Es decir, justo después de que el Denunciante indique que fue agredido por el Denunciado, existe un parte de lesiones que corrobora la agresión coincidiendo en tiempo y forma con lo relatado por el Denunciante.' Basa pues la sentencia impugnada su condena en la declaración del denunciante y en la existencia de un parte médico de primera asistencia realizado momentos después de ocurrir los hechos que reflejan la existencia de las lesiones denunciadas.
Considera el Juzgador de Instancia que es decisivo el testimonio del denunciante, que en casos como el presente reúne los requisitos que vienen siendo exigidos, jurisprudencialmente, para que pueda ser admitido como prueba de cargo suficiente para enervar la presunción de inocencia: 1º Ausencia de incredibilidad subjetiva, derivada de las relaciones acusado-víctima, que pudieran conducir a la existencia de un móvil de resentimiento o enemistad que privase al testimonio de aptitud para generar ese estado subjetivo de servidumbre en que la convicción judicial estriba esencialmente; 2º Verosimilitud; el testimonio, que no es propiamente tal, en cuanto que la víctima puede mostrarse parte en la causa, ha de estar rodeado de ciertas corroboraciones periféricas de carácter objetivo que le doten de aptitud probatoria. En definitiva lo decisivo es la constatación de la real existencia del hecho; 3º Persistencia en la incriminación. Esta ha de ser prolongada en el tiempo, plural, sin ambigüedades ni contradicciones estas apreciaciones también son compartidas por esta Sala, por lo que la apreciación de la prueba es correcta y suficiente para enervar la presunción de inocencia del denunciado apelante.
En suma, existe prueba de cargo válida y suficiente, sin que las conclusiones a las que conduce hayan sido desvirtuadas por parte del acusado.
TERCERO: Sobre la vulneración del principio de intervención mínima alegada, hemos de señalar que este es un principio rector del Derecho Penal que va dirigido al Legislador, no a los Tribunales, que han de respetar en todo caso el principio de legalidad.
Tiene como caracteres el ser: - Subsidiario. El Derecho penal debe ser el último recurso, sólo utilizable cuando no existan otros medios menos lesivos para restablecer el orden jurídico vulnerado.
- Fragmentario. Se protegen sólo los ataques más graves, y a los bienes jurídicos más importantes.
Los bienes jurídicos más importantes encontramos los derechos humanos, p.ej., vida, integridad física... o piezas necesarias para el funcionamiento de la relación social, p.ej., tráfico jurídico, honestidad de funcionarios públicos..., que sólo cuando se reputan imprescindibles en el máximo grado se convierten en bienes jurídicos protegibles.
Es pues evidente, que teniendo en su caso los hechos investigados encaje en un precepto penal, no tiene ninguna operatividad el principio de intervención mínima.

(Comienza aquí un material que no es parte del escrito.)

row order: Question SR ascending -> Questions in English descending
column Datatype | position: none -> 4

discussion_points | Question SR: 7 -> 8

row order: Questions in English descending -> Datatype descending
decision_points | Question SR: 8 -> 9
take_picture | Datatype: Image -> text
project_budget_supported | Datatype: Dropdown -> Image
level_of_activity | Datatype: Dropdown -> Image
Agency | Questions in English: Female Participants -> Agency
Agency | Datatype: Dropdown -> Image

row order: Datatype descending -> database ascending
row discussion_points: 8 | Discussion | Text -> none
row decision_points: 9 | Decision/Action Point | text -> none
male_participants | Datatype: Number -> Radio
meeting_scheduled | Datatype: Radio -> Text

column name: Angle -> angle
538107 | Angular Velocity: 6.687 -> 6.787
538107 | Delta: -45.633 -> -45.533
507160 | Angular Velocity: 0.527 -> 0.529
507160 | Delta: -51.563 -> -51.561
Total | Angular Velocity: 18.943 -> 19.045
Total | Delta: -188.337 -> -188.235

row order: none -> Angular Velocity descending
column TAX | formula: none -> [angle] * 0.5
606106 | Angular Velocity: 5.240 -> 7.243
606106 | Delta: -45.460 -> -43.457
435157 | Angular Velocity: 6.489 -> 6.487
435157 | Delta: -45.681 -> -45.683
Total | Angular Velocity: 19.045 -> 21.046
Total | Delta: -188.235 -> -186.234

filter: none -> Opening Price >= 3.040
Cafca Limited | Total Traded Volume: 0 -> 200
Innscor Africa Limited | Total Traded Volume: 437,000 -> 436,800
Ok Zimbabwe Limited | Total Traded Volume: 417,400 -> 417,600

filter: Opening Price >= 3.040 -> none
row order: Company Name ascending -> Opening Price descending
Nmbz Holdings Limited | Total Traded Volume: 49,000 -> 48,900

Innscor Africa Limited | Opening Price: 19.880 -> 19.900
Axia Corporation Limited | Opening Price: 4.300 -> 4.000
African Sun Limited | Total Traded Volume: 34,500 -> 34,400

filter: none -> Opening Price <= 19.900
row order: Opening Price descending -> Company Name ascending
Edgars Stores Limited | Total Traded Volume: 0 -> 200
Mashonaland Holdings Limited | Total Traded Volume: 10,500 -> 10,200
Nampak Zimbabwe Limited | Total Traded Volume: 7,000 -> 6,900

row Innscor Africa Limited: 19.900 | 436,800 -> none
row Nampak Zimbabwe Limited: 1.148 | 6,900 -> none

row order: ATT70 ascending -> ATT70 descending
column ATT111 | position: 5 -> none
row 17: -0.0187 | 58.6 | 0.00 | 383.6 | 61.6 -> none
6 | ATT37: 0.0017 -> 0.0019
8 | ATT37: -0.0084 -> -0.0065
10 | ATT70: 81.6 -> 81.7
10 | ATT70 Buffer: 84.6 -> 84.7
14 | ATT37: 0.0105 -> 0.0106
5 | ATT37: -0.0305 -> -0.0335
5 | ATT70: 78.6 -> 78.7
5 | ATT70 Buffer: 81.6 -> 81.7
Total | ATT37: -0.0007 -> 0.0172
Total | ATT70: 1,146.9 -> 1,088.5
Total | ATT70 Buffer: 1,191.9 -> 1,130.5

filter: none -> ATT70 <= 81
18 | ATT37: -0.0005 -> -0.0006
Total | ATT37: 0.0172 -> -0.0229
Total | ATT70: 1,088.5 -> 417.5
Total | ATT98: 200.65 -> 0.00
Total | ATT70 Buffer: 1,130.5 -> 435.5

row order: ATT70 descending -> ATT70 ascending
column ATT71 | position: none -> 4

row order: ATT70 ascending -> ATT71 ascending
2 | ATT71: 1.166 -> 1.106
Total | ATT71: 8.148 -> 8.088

En virtud de lo razonado el recurso debe ser desestimado, con la consiguiente confirmación de la sentencia apelada, declarando de oficio las costas de esta alzada.
VISTAS las disposiciones citadas y demás de pertinente y general aplicación,
Fallo
Que con DESTIMACIÓN del recurso de apelación deducido por la representación procesal de Ricardo , contra la sentencia dictada con fecha de 28 de marzo de 2019 por el/la. Sr/a. Juez/a del Juzgado de Primera Instancia e Instrucción nº 1 de Vélez-Rubio en el juicio por delito leve 14/19 de ese Juzgado, debo CONFIRMAR Y CONFIRMO dicha resolución, con declaración de oficio de las costas de esta alzada.Devuélvanse los autos originales al Juzgado de procedencia acompañándose de certificación literal de la presente resolución a efectos de ejecución y cumplimiento, de lo que se acusará recibo para constancia en el Rollo de Sala.
Así por esta mi sentencia, definitivamente juzgando, lo pronuncio, mando y firmo.